### GIVEN DATA
◆ ◆ ◆ ◆ ◆ ◆ ◆
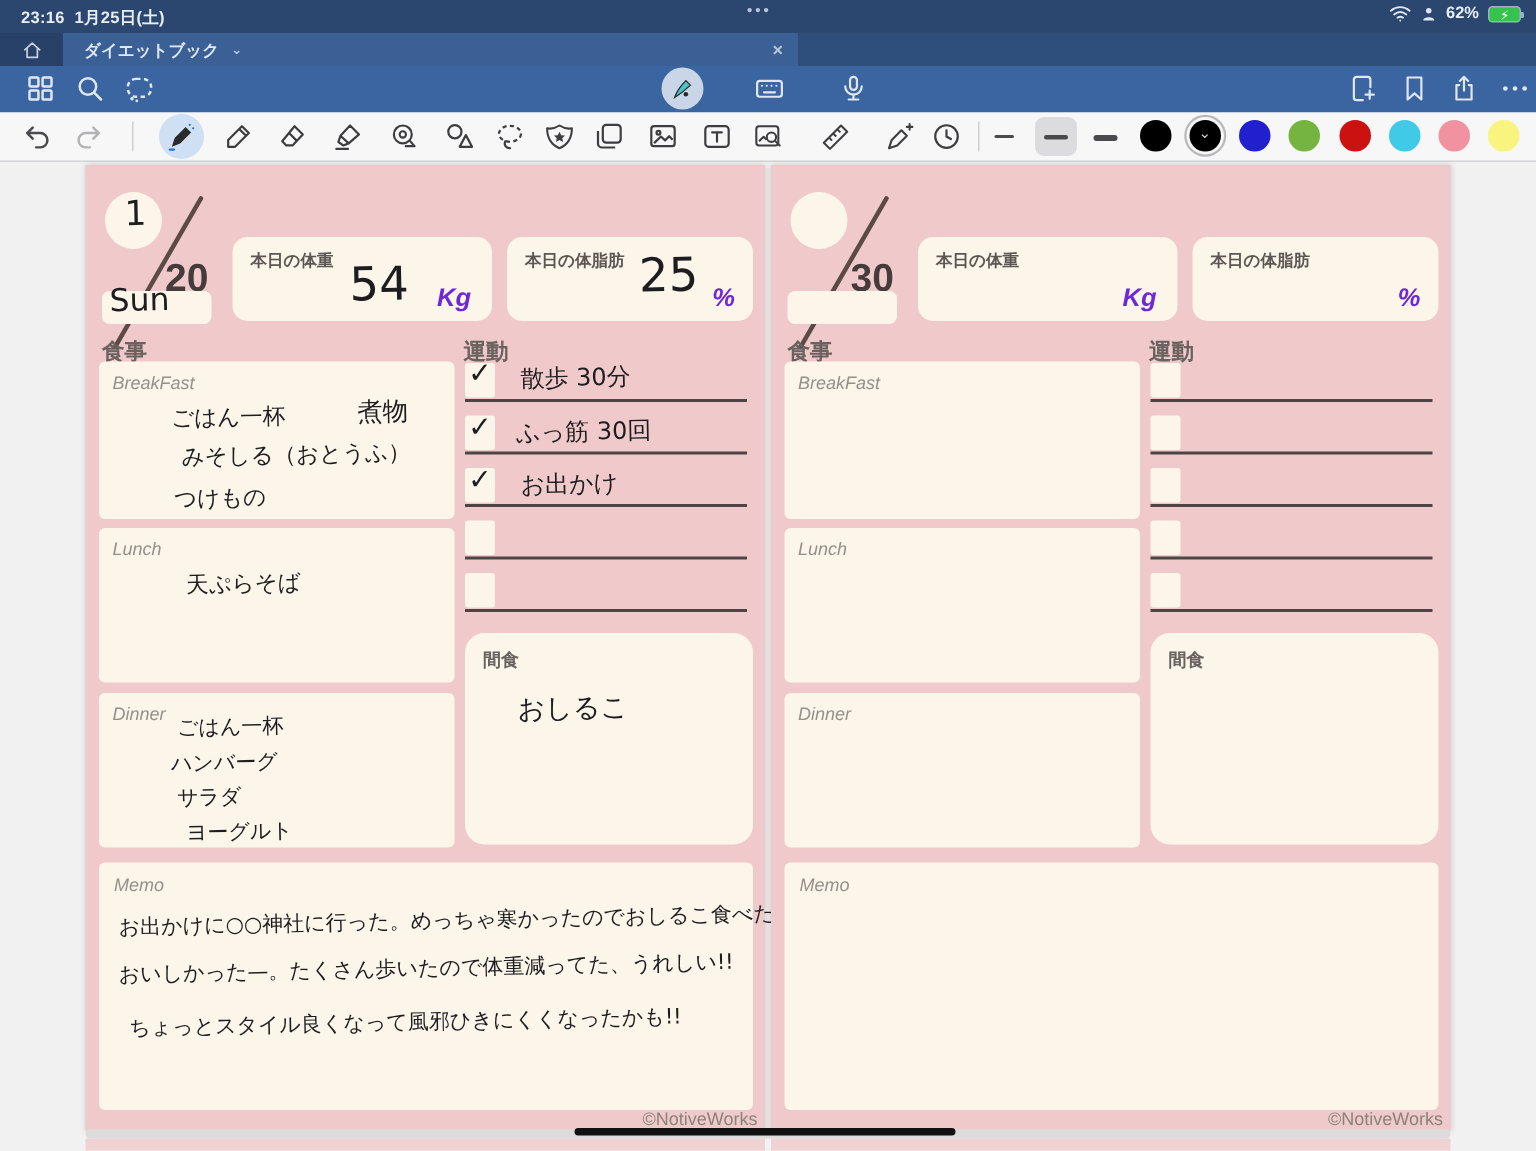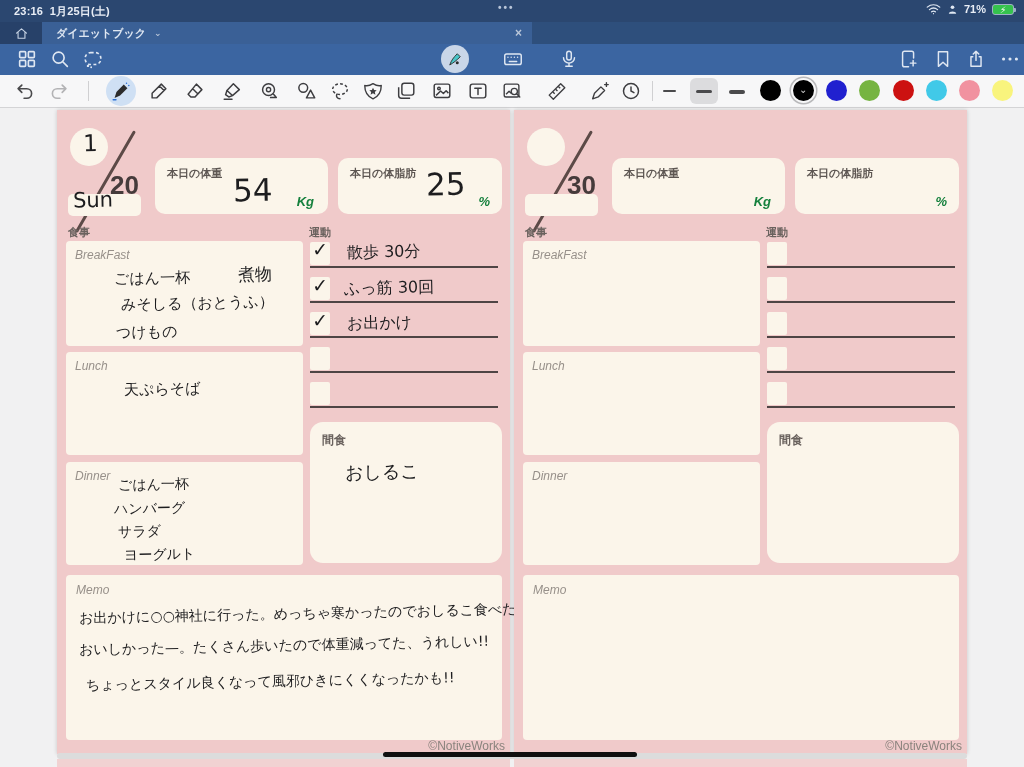--- a/index.html
+++ b/index.html
@@ -71,7 +71,7 @@
         <circle cx="12" cy="7" r="4" fill="#dfe7f2"></circle>
         <path d="M4 21 C4 15 20 15 20 21 Z" fill="#dfe7f2"></path>
       </svg>
-    <span>71%</span>
+    <span>62%</span>
     <span class="batt">
         <span class="bolt">⚡</span>
       </span>

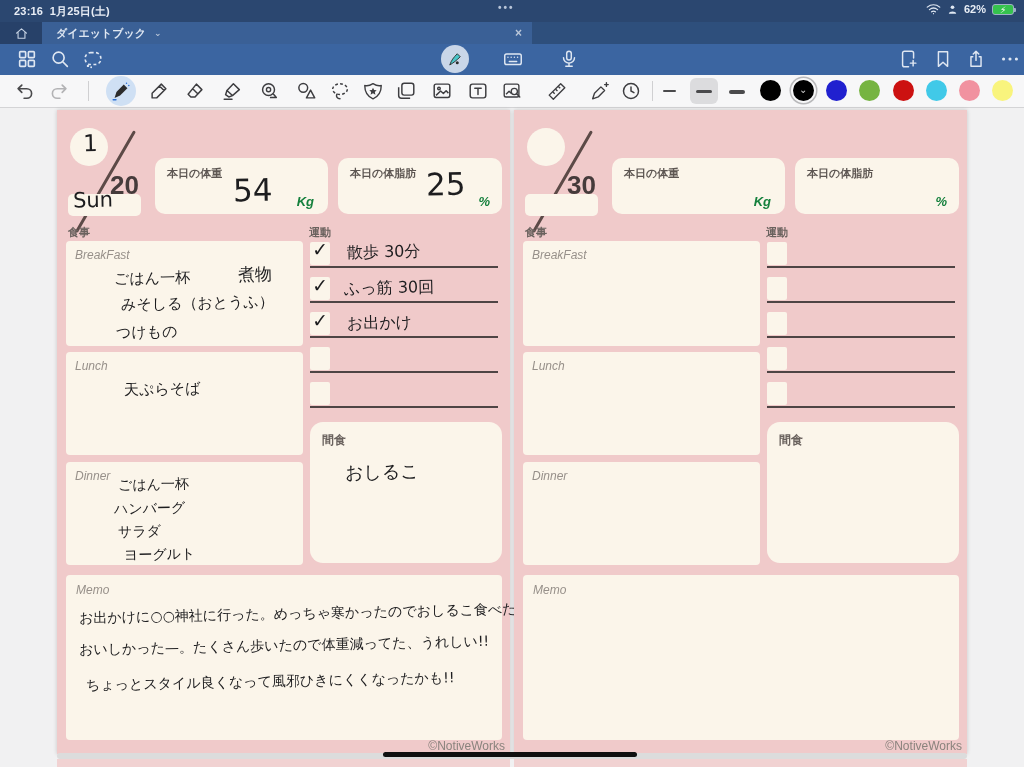--- a/index.html
+++ b/index.html
@@ -42,7 +42,7 @@
   .sec-label { position:absolute; color:#6a625e; font-size:11px; font-weight:bold; }
   .box-label { position:absolute; color:#97908a; font-size:12px; font-style:italic; }
   .fld-label { position:absolute; color:#5d5652; font-size:11px; font-weight:bold; }
-  .unit { position:absolute; color:#15803d; font-size:13px; font-weight:bold; font-style:italic; }
+  .unit { position:absolute; color:#6d28d9; font-size:17px; font-weight:bold; font-style:italic; }
   .daynum { position:absolute; color:#453b3b; font-size:26px; font-weight:bold; }
   .slash { position:absolute; width:2.5px; height:117px; background:#5c4a47; transform:rotate(30deg); border-radius:2px; }
   .exline { position:absolute; width:188px; height:2px; background:#4e4444; }

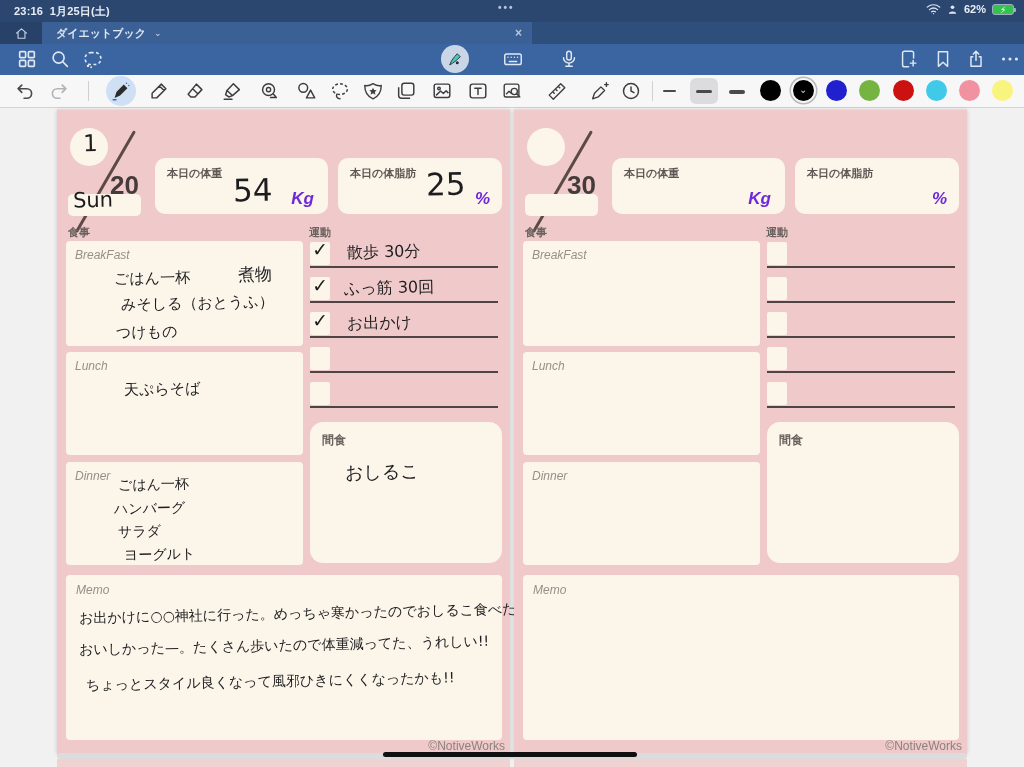--- a/index.html
+++ b/index.html
@@ -39,7 +39,7 @@
   
   .page { top:110px; width:453px; height:644px; background:#f0caca; box-shadow:0 0 4px rgba(0,0,0,.18); }
   .cream { position:absolute; background:#fbf5ea; border-radius:5px; }
-  .sec-label { position:absolute; color:#6a625e; font-size:11px; font-weight:bold; }
+  .sec-label { position:absolute; color:#6a625e; font-size:15px; font-weight:bold; }
   .box-label { position:absolute; color:#97908a; font-size:12px; font-style:italic; }
   .fld-label { position:absolute; color:#5d5652; font-size:11px; font-weight:bold; }
   .unit { position:absolute; color:#6d28d9; font-size:17px; font-weight:bold; font-style:italic; }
◆ ◆ ◆ ◆ ◆ ◆ ◆
### WORK REQUEST
Look over the records above, and wherever a line contains the string "radius", copy that line.

### RESPONSE TO THE EXERCISE
   .slash { position:absolute; width:2.5px; height:117px; background:#5c4a47; transform:rotate(30deg); border-radius:2px; }
   .cream { position:absolute; background:#fbf5ea; border-radius:5px; }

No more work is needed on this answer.